Total que durante este corto periodo de crisis se ha evidenciado nuestra facilidad para sostener posiciones incongruentes y proclividad al comportamiento errático ante situaciones de peligro o riesgo.
Esto es la normalidad en un contexto de entropía como en el que nos encontramos, pero está de más seguir dejando claro lo siguiente: es una obligación radicalmente política y social abstenernos de emitir juicios tajantes. Es imperativo recurrir a los signos de interrogación más que los de exclamación.
Es verdad que vivimos tiempos extraños y, ante la imposibilidad de comprenderlos en su totalidad, nos invade un sentimiento de incertidumbre que sólo podemos contrarrestar formulando explicaciones que aplaquen nuestras dudas.
Cada quien sabrá el ámbito de su vida en que esta situación le genera mayor ansiedad, pero deseo proponer al lector un ejercicio a poner en práctica: en lugar de recurrir a información que genera angustia u optar por un posicionamiento ante un huésped casual e inesperado, como lo es el coronavirus, podemos consultar los escritos de buena cantidad de pensadores dedicados a edificar durante periodos de derrumbamiento.
Ortega & Gasset señalaba que el hombre promedio ya no deseaba escuchar, sino juzgar, sentenciar y decidir, y que no había cuestión de la vida pública en la que no interviniera imponiendo sus opiniones, pero agregaba algo importantísimo y decía que no “vale hablar de ideas u opiniones donde no se admite una instancia que las regula, una serie de normas a que en la discusión cabe apelar. Estas normas son los principios de la cultura […] y no hay cultura donde no hay principios de legalidad civil a que apelar”.
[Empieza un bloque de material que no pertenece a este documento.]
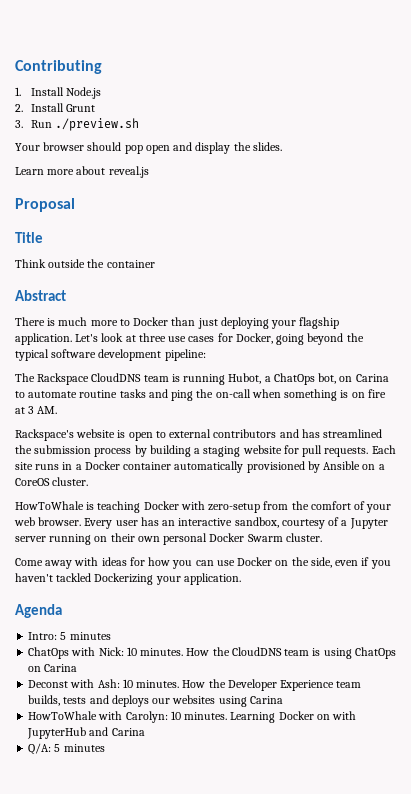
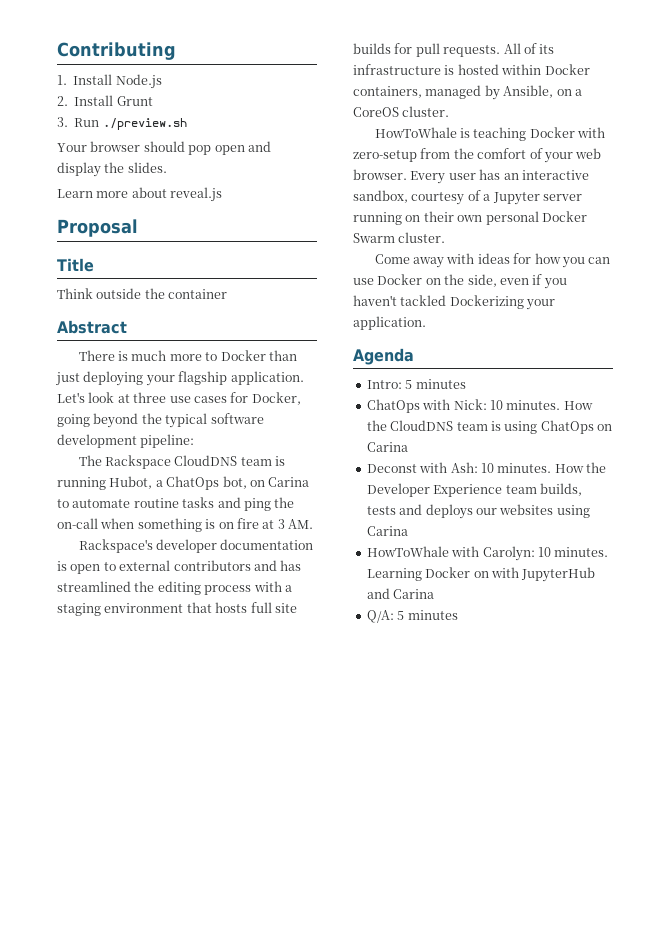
[76,429,116,438] website -> [156,539,314,553] developer documentation
[34,445,396,457] [15,461,361,473] submission process by building a staging website for pull requests. Each site runs in a Docker container automatically provisioned by Ansible -> [157,581,292,595] [57,602,297,616] [353,43,555,57] [353,64,590,75] [353,85,554,100] editing process with a staging environment that hosts full site builds for pull requests. All of its infrastructure is hosted within Docker containers, managed by Ansible,

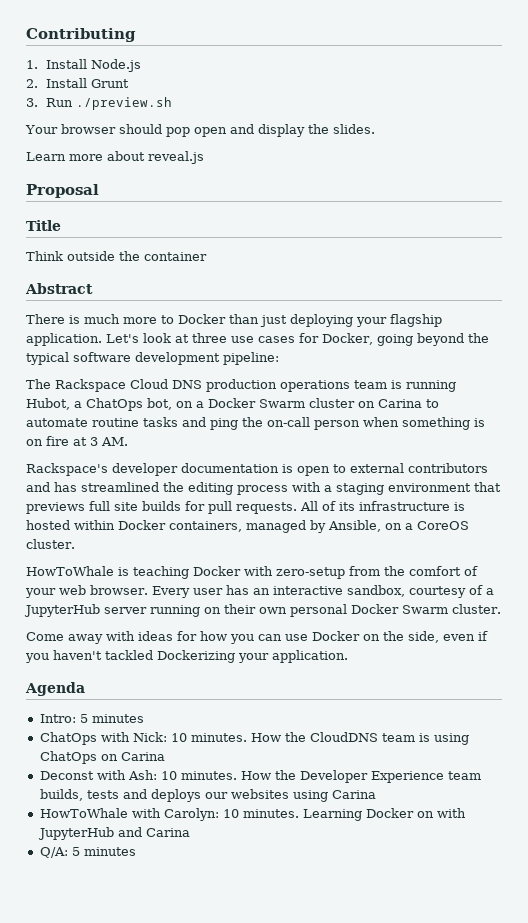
[174,455,238,466] CloudDNS -> [130,379,350,392] Cloud DNS production operations
(265, 483) none -> [196,398,375,408] a Docker Swarm cluster on
(98, 523) none -> [314,420,360,430] person
[215,602,248,613] hosts -> [26,502,85,514] previews
[492,192,540,205] Jupyter -> [24,604,100,617] JupyterHub

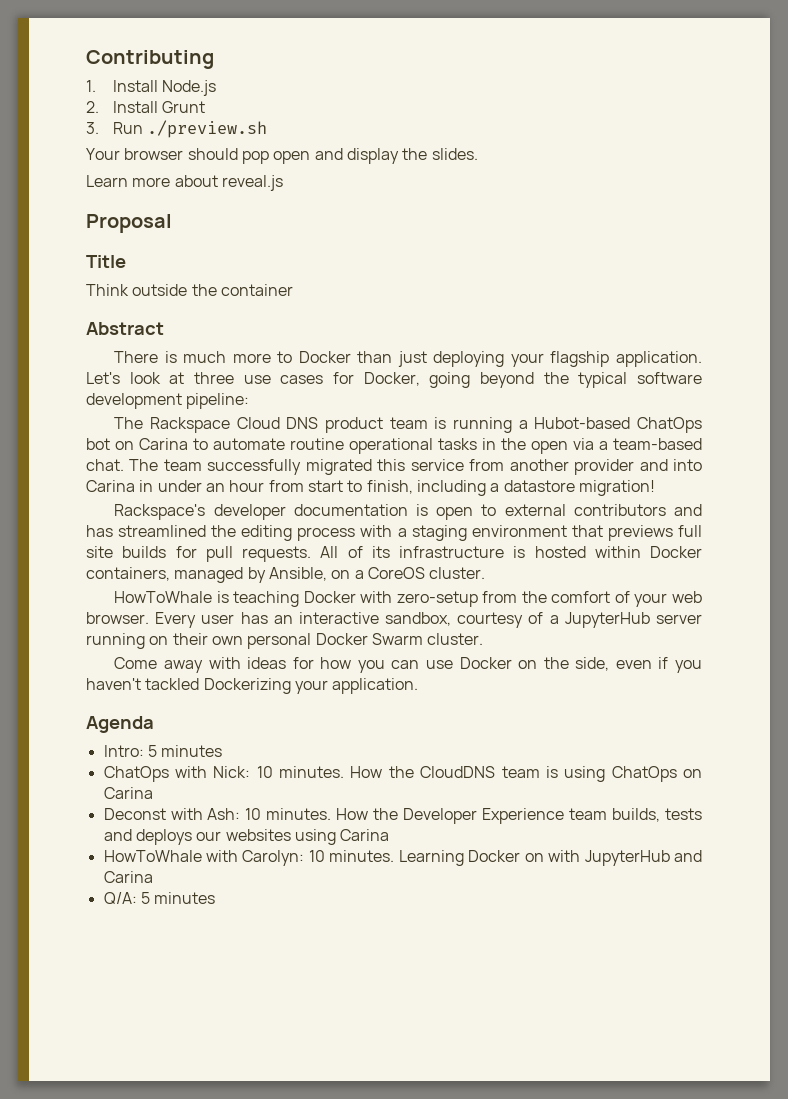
[206,379,350,392] production operations -> [325,417,384,433] product
[26,398,355,411] Hubot, a ChatOps bot, on a Docker Swarm cluster -> [518,417,703,433] [86,438,110,450] a Hubot-based ChatOps bot
[143,417,485,430] [26,436,128,446] tasks and ping the on-call person when something is on fire at 3 AM. -> [349,438,702,454] [86,459,702,475] [86,480,655,496] operational tasks in the open via a team-based chat. The team successfully migrated this service from another provider and into Carina in under an hour from start to finish, including a datastore migration!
En aquel tiempo la clasificación estamental era reducida y el español se refería a los intelectuales, pero ahora que existe una mayor cantidad de instituciones de representación social, estaríamos hablando de académicos del campo de las ciencias sociales. Basta escuchar a Carlos Bravo Regidor, José Antonio Aguilar Rivera, Héctor Aguilar Camín, Denise Dresser, Valeria Moy, Leo Zuckerman, o mejor aún, a la banca sustituta; comentócratas de medio pelo que ahora gozan de sus cinco minutos de fama gracias a que el “all-star” se desgastó igual que la medida de confinamiento.
Ante el desamparo podemos recurrir al mencionado Ortega & Gasset, del que básicamente toda su bibliografía aborda periodos de crisis política-social; al estoico Marco Aurelio y sus “Meditaciones”; al vitalista Nietzsche y su diatriba contra la moral judeo-cristiana “Más allá del bien y del mal”; los “Tratados filosóficos” de Séneca, obligado a “suicidarse” por orden de Nerón; algunos ensayos de Michel de Montaigne; “Ética de la hospitalidad” de Daniel Innerarity; al recientemente fallecido George Steiner y su “Nostalgia del absoluto”; los aforismos de Lichtenberg y De La Rochefoucauld, y, finalmente, lo que sea que a usted, amable lector, lo haga sentir bien.
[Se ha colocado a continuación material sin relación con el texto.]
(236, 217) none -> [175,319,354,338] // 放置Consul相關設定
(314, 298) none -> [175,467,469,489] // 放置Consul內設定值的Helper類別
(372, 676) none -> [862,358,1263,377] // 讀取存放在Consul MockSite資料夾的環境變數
No hay por qué amargarse la vida escuchando a individuos que dicen tener las soluciones a los problemas, pero que desafortunadamente para ellos, y afortunadamente para nosotros; 1. No tienen voz ni voto en las decisiones públicas, y; 2. Más allá de haber sido fieles cortesanos de actores políticos del pasado, su “ciencia” no contribuyó mucho al actual presente, pues de otra manera, sus proyecciones nos habrían prevenido de que sus políticas públicas resultarían en esta época crítica.